Een nieuwe aanpak om de overleving van honden met osteosarcoma te verlengen

Er werd een studie gepubliceerd waarin 284 honden met osteosarcoma werden geëvalueerd.

De meeste honden met osteosarcoma vertonen duidelijk tekenen van pijn. Het feit dat de pijn variabel reageert op pijnstilling is problematisch, aangezien pijn een negatieve impact heeft op de levenskwaliteit van de dieren.

Bovendien kan de pijn die met osteosarcoma gepaard gaat ook de prognose beïnvloeden. Er zijn aanwijzingen dat bij honden die chemotherapie en radiatietherapie ondergaan voor de behandeling osteosarcoma, ernstige pijn een korte algehele overleving voorspelt.

Het is echter onduidelijk of de pijn eenvoudigweg een indicator is van vroegtijdige sterfte geassocieerd met osteosarcoma, of dat er een echt verband bestaat tussen de pijn en de progressie van de tumor. Een hypothese in dit stadium is dat de pijnreceptorstimuli die optreden tijdens tumorprogressie en pijnsignalen genereren, ook agressief tumorgedrag kunnen bevorderen.

Op basis van deze uitgangspunten werd een onderzoek uitgevoerd om na te gaan of bij honden die een amputatie ondergingen en die chemotherapie kregen, de oncologische uitkomst wordt beïnvloed door de aanvankelijke ernst van de pijn gelinkt aan de tumor, of door de aanpak van perioperatieve pijnbestrijding.

De gegevens werden verzameld uit de medische dossiers van 284 honden die tussen 1997 en 2017 een amputatie en chemotherapie (carboplatine en/of doxorubicine) ondergingen voor gelokaliseerd (niet-gemetastaseerd) osteosarcoma.
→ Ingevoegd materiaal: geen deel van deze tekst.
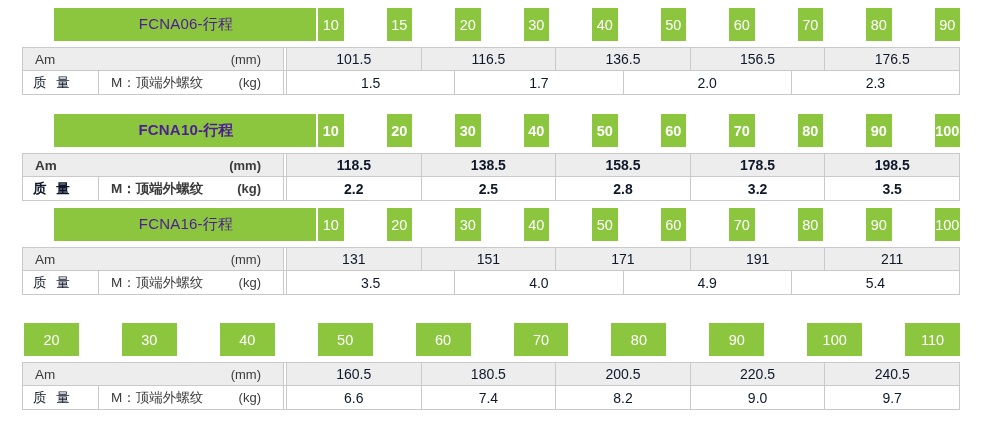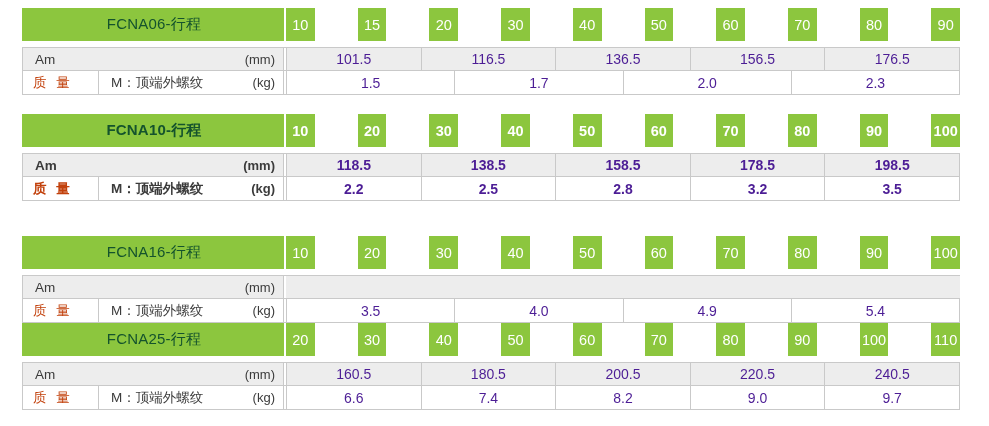--- a/index.html
+++ b/index.html
@@ -30,28 +30,29 @@
   
   .block-header {
     display: flex;
     height: 33px;
     width: 100%;
   }
   .hdr-title {
     width: 262px;
     flex: 0 0 262px;
     background: var(--green, #8cc63e);
-    color: #14532d;
+    color: #4c1d95;
     font-size: 15px;
     letter-spacing: 0.2px;
     display: flex;
     align-items: center;
     justify-content: center;
     box-sizing: border-box;
     padding-left: 2px;
+    margin-left: 32px;
   }
   .hdr-gap {
     width: 2px;
     flex: 0 0 2px;
     background: #ffffff;
   }
   .hdr-strokes {
     flex: 1 1 auto;
     display: flex;
     gap: 42px;
@@ -104,32 +105,32 @@
     border-right: 1px solid #c9c9c9;
   }
   .lbl-a {
     width: 76px;
     flex: 0 0 76px;
     display: flex;
     align-items: center;
     padding-left: 10px;
     box-sizing: border-box;
     font-size: 13.5px;
-    color: #c2410c;
+    color: #0f172a;
   }
   .lbl-a.split {
     border-right: 1px solid #c9c9c9;
     letter-spacing: 3px;
   }
   .lbl-b {
     flex: 1 1 auto;
     display: flex;
     align-items: center;
     justify-content: space-between;
-    padding: 0 8px 0 12px;
+    padding: 0 22px 0 12px;
     box-sizing: border-box;
     font-size: 13.5px;
     color: #3b3b3b;
   }
   .lbl-b.wide {
     padding-left: 0;
   }
   .unit {
     color: #3b3b3b;
     font-size: 13px;
@@ -145,21 +146,21 @@
     display: flex;
     box-sizing: border-box;
     border-right: 1px solid #c9c9c9;
   }
   .val-cell {
     flex: 1 1 0;
     display: flex;
     align-items: center;
     justify-content: center;
     font-size: 14px;
-    color: #4c1d95;
+    color: #0f172a;
     border-left: 1px solid #c9c9c9;
     box-sizing: border-box;
   }
   .val-cell:first-child {
     border-left: 1px solid #c9c9c9;
   }
 </style>
 </head>
 <body>
 
@@ -260,21 +261,21 @@
         <div class="val-gap"></div>
         <div class="val-zone">
           <div class="val-cell">2.2</div>
           <div class="val-cell">2.5</div>
           <div class="val-cell">2.8</div>
           <div class="val-cell">3.2</div>
           <div class="val-cell">3.5</div>
         </div>
       </div>
     </div>
-    <div class="spec-block" style="top: 236px; --green: #8cc63e;">
+    <div class="spec-block" style="top: 208px; --green: #8cc63e;">
       <div class="block-header">
         <div class="hdr-title">FCNA16-行程</div>
         <div class="hdr-gap"></div>
         <div class="hdr-strokes">
           <div class="hdr-stroke">10</div>
           <div class="hdr-stroke">20</div>
           <div class="hdr-stroke">30</div>
           <div class="hdr-stroke">40</div>
           <div class="hdr-stroke">50</div>
           <div class="hdr-stroke">60</div>
@@ -286,41 +287,47 @@
       </div>
       <div class="block-subgap"></div>
       <div class="data-row am">
         <div class="lbl-zone">
           <div class="lbl-b wide">
             <span style="padding-left: 12px;">Am</span>
             <span class="unit">(mm)</span>
           </div>
         </div>
         <div class="val-gap"></div>
+        <div class="val-zone">
+          <div class="val-cell">131</div>
+          <div class="val-cell">151</div>
+          <div class="val-cell">171</div>
+          <div class="val-cell">191</div>
+          <div class="val-cell">211</div>
+        </div>
       </div>
       <div class="data-row mass">
         <div class="lbl-zone">
           <div class="lbl-a split">质 量</div>
           <div class="lbl-b">
             <span>M：顶端外螺纹</span>
             <span class="unit">(kg)</span>
           </div>
         </div>
         <div class="val-gap"></div>
         <div class="val-zone">
           <div class="val-cell">3.5</div>
           <div class="val-cell">4.0</div>
           <div class="val-cell">4.9</div>
           <div class="val-cell">5.4</div>
         </div>
       </div>
     </div>
     <div class="spec-block" style="top: 323px; --green: #8cc63e;">
       <div class="block-header">
-        <div class="hdr-title">FCNA25-行程</div>
         <div class="hdr-gap"></div>
         <div class="hdr-strokes">
           <div class="hdr-stroke">20</div>
           <div class="hdr-stroke">30</div>
           <div class="hdr-stroke">40</div>
           <div class="hdr-stroke">50</div>
           <div class="hdr-stroke">60</div>
           <div class="hdr-stroke">70</div>
           <div class="hdr-stroke">80</div>
           <div class="hdr-stroke">90</div>

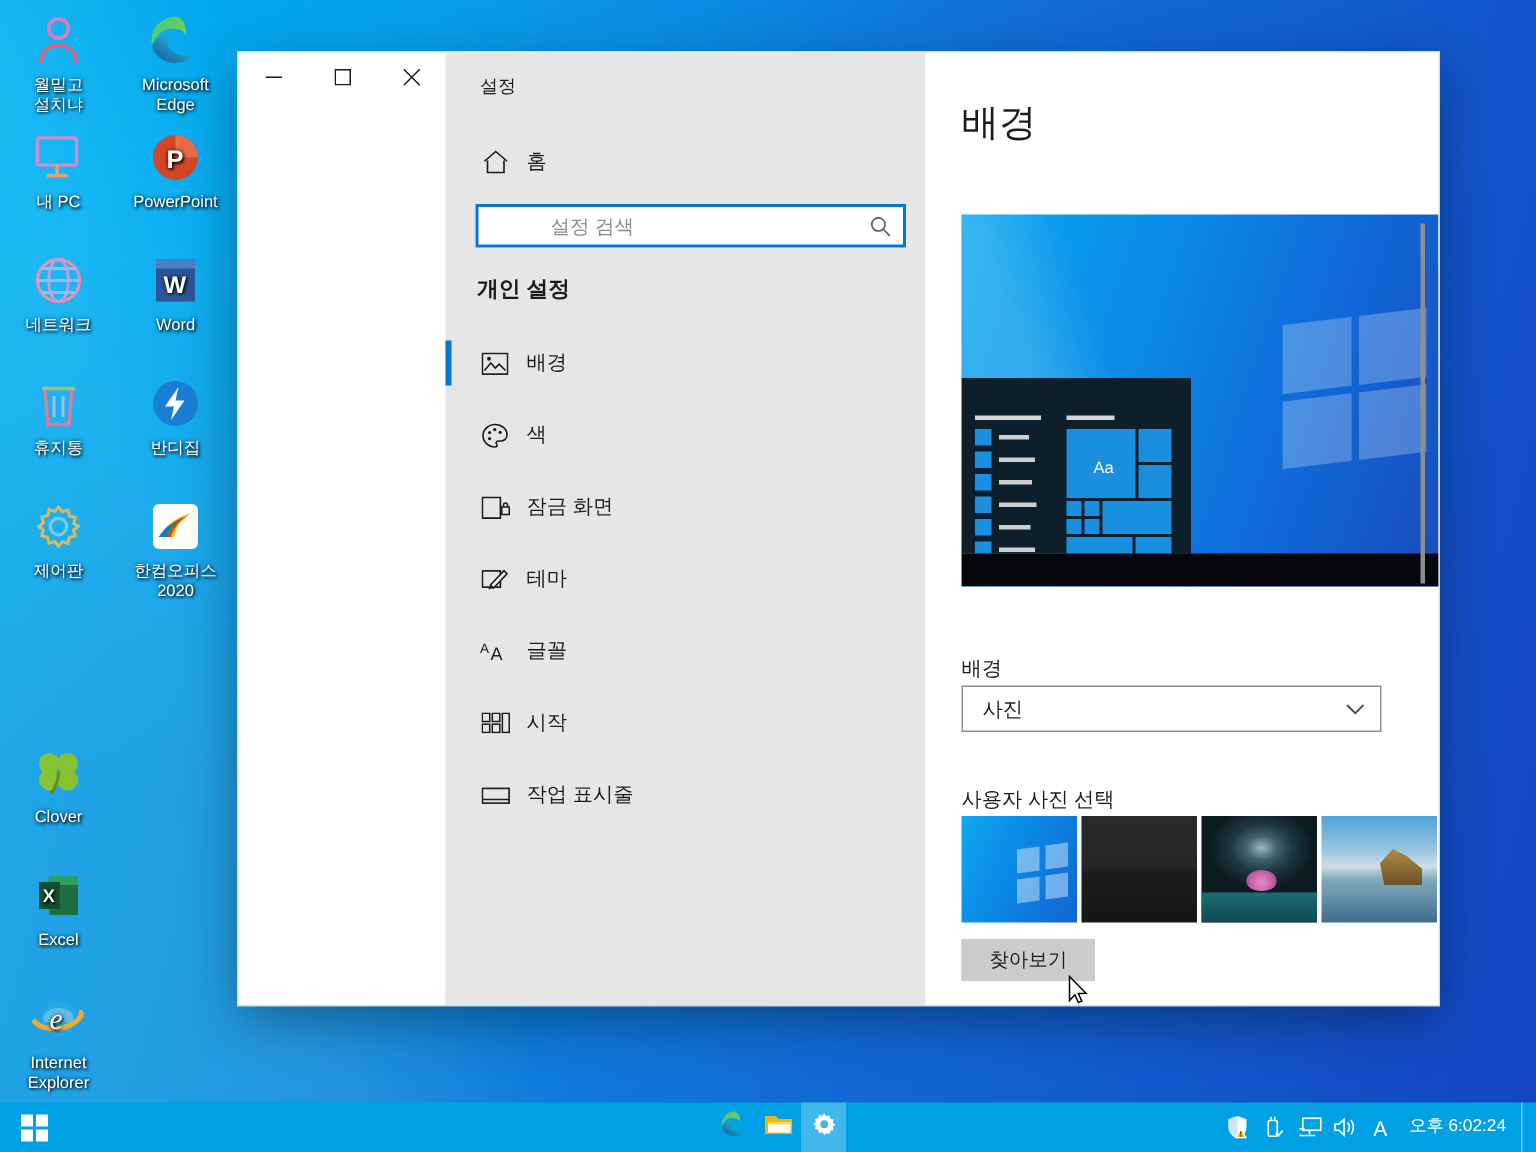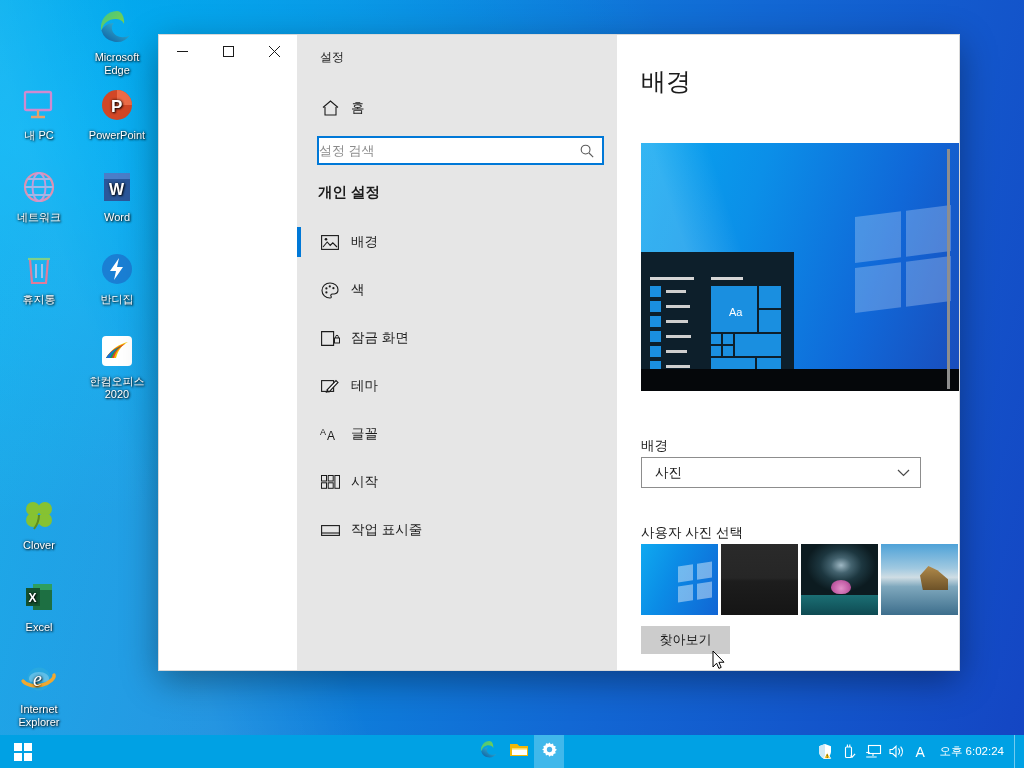--- a/index.html
+++ b/index.html
@@ -97,20 +97,21 @@
     display: flex; align-items: center;
     position: relative;
   }
   #search-input {
     border: 0; outline: 0; flex: 1;
     height: 100%;
     font-size: 13px; color: #1d4ed8;
     padding-left: 0;
     background: transparent;
     font-family: inherit;
+    margin-left: 48px;
   }
   #search-input::placeholder { color: #8b8b8b; }
   #search-icon-box { width: 30px; display:flex; align-items:center; justify-content:center; color:#5a5a5a; }
 
   #section-title {
     font-size: 14.5px; font-weight: bold; color: #1b1b1b;
     padding: 18px 0 0 21px;
   }
   #nav-list { margin-top: 16px; }
   .nav-item {
@@ -261,20 +262,30 @@
   #clock { color:#fff; font-size:11.5px; padding: 0 10px 0 6px; line-height: 33px; white-space:nowrap; }
   #show-desktop { width: 6px; height: 33px; border-left: 1px solid rgba(255,255,255,.45); }
 </style>
 </head>
 <body>
 
 <div id="desktop">
 
   <div id="icon-grid">
 
+    <div class="desk-icon" style="left:0px;  top:6px;">
+      <span class="glyph">
+        <svg width="38" height="38" viewBox="0 0 38 38">
+            <circle cx="19" cy="11" r="6.5" fill="none" stroke="#e07bbd" stroke-width="2.4"></circle>
+            <path d="M7 34c0-7.5 5.4-12 12-12s12 4.5 12 12" fill="none" stroke="#e0607f" stroke-width="2.4"></path>
+          </svg>
+      </span>
+      <span class="label" style="white-space:pre-line">월밑고
+설치냐</span>
+    </div>
 
     <div class="desk-icon" style="left:78px; top:6px;">
       <span class="glyph">
         <svg width="36" height="36" viewBox="0 0 36 36">
           <defs>
               <linearGradient id="eg1" x1="0" y1="1" x2="1" y2="0">
                 <stop offset="0" stop-color="#0c5a9e"></stop>
                 <stop offset="1" stop-color="#3ec6e0"></stop>
               </linearGradient>
           <linearGradient id="eg2" x1="0" y1="0" x2="1" y2="1">
@@ -349,20 +360,29 @@
     <div class="desk-icon" style="left:78px; top:248px;">
       <span class="glyph">
         <svg width="34" height="34" viewBox="0 0 34 34">
             <circle cx="17" cy="17" r="15" fill="#1a7fd4"></circle>
             <path d="M19 6l-9 13h6l-2 9 9-13h-6z" fill="#fff"></path>
           </svg>
       </span>
       <span class="label">반디집</span>
     </div>
 
+    <div class="desk-icon" style="left:0px;  top:330px;">
+      <span class="glyph">
+        <svg width="36" height="36" viewBox="0 0 36 36">
+            <path d="M18 5l2.4 3.2 3.9-1.1 1 3.9 3.9 1-1.1 3.9L31.2 18l-3.2 2.4 1.1 3.9-3.9 1-1 3.9-3.9-1.1L18 31.2l-2.4-3.2-3.9 1.1-1-3.9-3.9-1 1.1-3.9L4.8 18l3.2-2.4-1.1-3.9 3.9-1 1-3.9 3.9 1.1z" fill="none" stroke="#e8b45a" stroke-width="2"></path>
+            <circle cx="18" cy="18" r="5.5" fill="none" stroke="#7ec8e0" stroke-width="2.2"></circle>
+          </svg>
+      </span>
+      <span class="label">제어판</span>
+    </div>
 
     <div class="desk-icon" style="left:78px; top:330px;">
       <span class="glyph">
         <svg width="34" height="34" viewBox="0 0 34 34">
             <rect x="2" y="2" width="30" height="30" rx="4" fill="#fff"></rect>
             <path d="M6 24c6-10 14-14 22-16-6 3-10 8-12 16z" fill="#f2c300"></path>
             <path d="M6 24c5-8 12-12 19-14-5 3-9 7-11 14z" fill="#e8402a"></path>
             <path d="M6 24c4-6 10-10 16-12-4 2-8 6-10 12z" fill="#1a9c4a"></path>
             <path d="M6 24c3-5 7-8 12-10-3 2-6 5-8 10z" fill="#1a6fd4"></path>
           </svg>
Ook werden de impact van retrospectief beoordeelde pijnniveaus bij baseline (hoog versus laag) en de invloed van verschillende pijnstillende behandelingen en lokale anesthesie op zowel de metastasevrije overleving als de mortaliteit door alle oorzaken bepaald.

Voor de gehele onderzoekspopulatie bedroeg het mediane ziektevrije tumor-geassocieerde interval en de mediane totale overlevingstijd respectievelijk 253 en 284 dagen. De initiële pijn werd beoordeeld als ‘laag’ bij 84 honden en als ‘hoog’ bij 190 honden.

Rekening houdende met de mogelijke invloeden van de onderzochte factoren, hadden honden die werden behandeld met een perioperatief analgetisch traject met hoge intensiteit (inclusief een NSAID en een bupivacaïne eluerende katheter geplaatst op de plaats van amputatie) een grotere kans op verlengde overleving dan honden die werden behandeld met een perioperatief analgetisch plan met lage intensiteit (geen NSAID's, geen katheter).

Op basis van deze resultaten verklaren de auteurs dat het gebruik van een bupivacaïne eluerende katheter in combinatie met perioperatieve toediening van NSAID’s leidde tot verlengde overlevingstijd.

Ze voegen eraan toe dat de biologische basis voor dit resultaat onbekend is. Hoe dan ook, het vooruitzicht om de overleving van patiënten met osteosarcoom te kunnen verlengen door de perioperatieve analgesie te optimaliseren, is opwindend.